CHAPTER ONE
Reborn Into the Army, Part 1
It’s often said that life flashes before our eyes in the moments preceding our death, and I guess that was true enough. For as I lay there on my deathbed — the beeping monitors heralding the finale of my tired existence — I saw them there superimposed over the paneled white ceiling common in most hospitals. It was like viewing a photo album with each page-turning to a cringe-worthy moment in a life that had been plagued by indecision and mediocrity.
I started out well enough. A bouncing baby boy filled with the vigor and zest most kids possessed. Mine was a fairly normal childhood too, with a brief flash of inquisitiveness and daring that made me stand out in those early years. Sports, studies, even social interactions, I had these locked.
Then came the first stirrings of fear — that desire to blend in with the crowd most of us slide into once we were old enough to understand what peer pressure and cliques were. After all, the nail that stands out gets hammered, and kids could get very cruel with those who weren’t part of their pack.

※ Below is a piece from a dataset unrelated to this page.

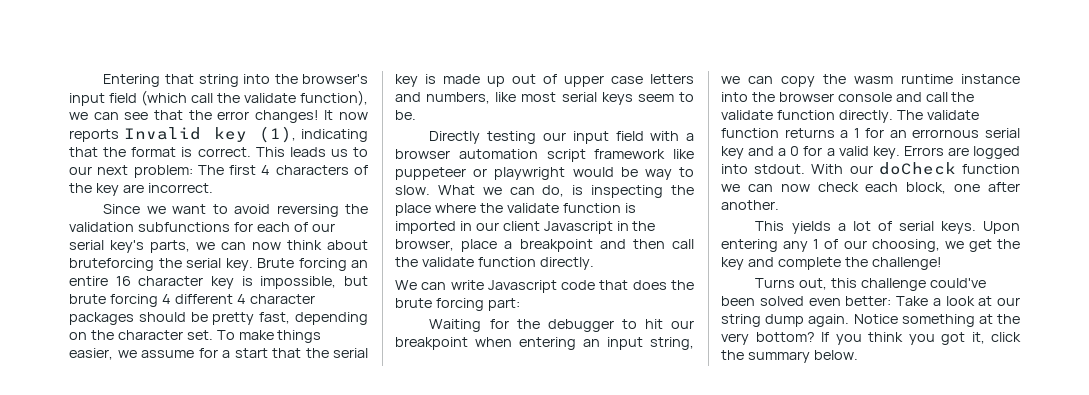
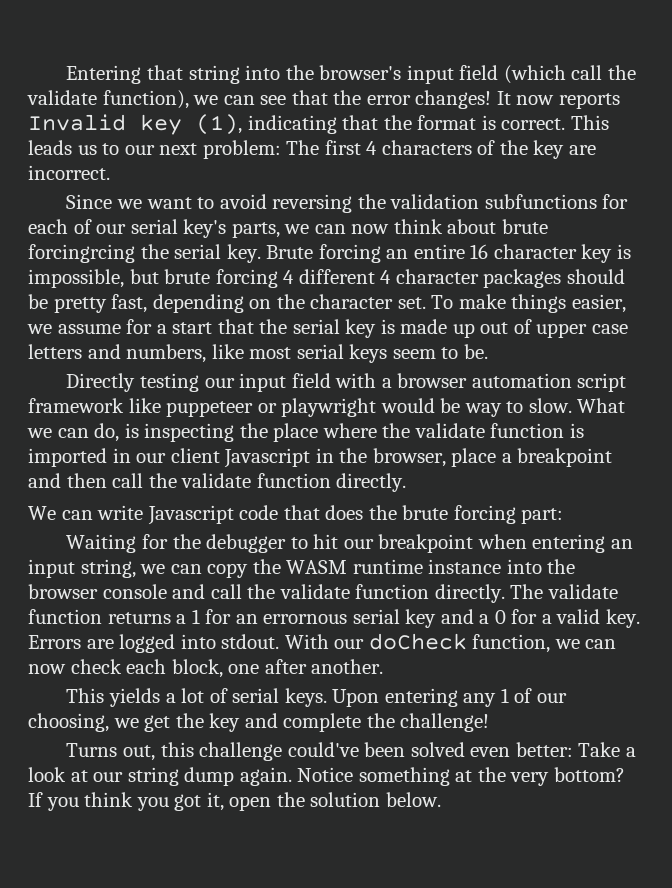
[69,258,154,271] bruteforcing -> [501,219,548,234] [28,244,135,263] brute forcingrcing
[854,76,893,84] wasm -> [286,560,348,574] WASM
[962,164,1020,174] function -> [472,634,551,653] function,
[991,332,1021,342] [721,350,810,363] click the summary -> [229,792,381,811] open the solution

I wished someone had told me it was okay to be unique, to stand out and just be you. Perhaps then I would have tried my best to rise to my potential instead of dulling the sharpness that had been childhood’s blade so that I wouldn’t cut myself unnecessarily.
Life after school wasn’t so bad, either. A perfectly regular college earned me a lackluster diploma which then got me into an acceptable career that ensured a perfectly normal future. It was all tediously dull and static. And I was pretty sure this mediocre path had snuffed the life out of me long before I received my diagnosis.
It was a Friday. I’d scheduled a visit with my doctor because I was feeling more fatigued than usual. I’d lost a bit of weight, too. Then, after a single test to confirm one’s worst fears, my world shattered around me.
There was this moment in the seconds after I heard the doctor say the words, “I’m sorry,” when my mind just went blank and my surroundings tilted sideways. Suddenly, I was lost, confused, angry, frustrated — all these emotions raging inside of me — which was when I realized I’d wasted my life because I chose to be normal rather than attempt to be extraordinary.
Here I was months later, dying on a hospital bed alone and contemplating a life deprived of its potential. No, I didn’t get many visitors. For most, that pack we join as kids had an expiration date. And as the monitor’s beeping slowed down at the conclusion of my twenty-seven years, the last words to escape my lips were, “I wish I could do it all over again... I’d do my best... to live a life worth living.”
I died. Then darkness took me, and I strayed out of thought and time. No afterlife, just that inky void where the stars wheeled overhead and every day felt like reliving a lifetime on the Earth. But I didn’t end up with eternal rest. I felt breath in me again.
It was the crying. They’re what I heard first — the sounds of babies crying all around me. It was the worst wake-up call in the world.
Alright, alright... I’m up, so shut up already. Only, I didn’t actually say that. Instead, the words that escaped my lips were, “Waah, waah, waah~~h!”
Oh. My. God...
My eyes blinked open, and after adjusting quickly to the brightness, I found myself staring up at a paneled white ceiling. This suggested that I was back in my hospital room, and that thought calmed me down. But I could still hear the babies crying all around me, and when I tried to call for a nurse, all I got was, “Goo, goo, goo...”
In a panic, I turned my head left and then right — noticing how difficult this was to do, as if I wasn’t as attuned to my body as I should be — and discovered that I was surrounded by a metal barricade on all sides.
What the fuck...
Two pale-faced and blonde-haired giants in black military uniforms appeared above me. Nope, they were just men, although they looked enormous for some odd reason. The lankier of these men poked and prodded me with one of his fingers.
Hey, asshole, it’s rude to pinch a grown man you don’t know in the stomach, is what I would have said, but my actual words were, “Goo, goo, waah!”
Great, my vocabulary was limited to these two words... what the fuck was wrong with me? And why does my voice sound so damn tiny?
Strangely enough, the answer to both these questions would be something far beyond anything I could ever imagine.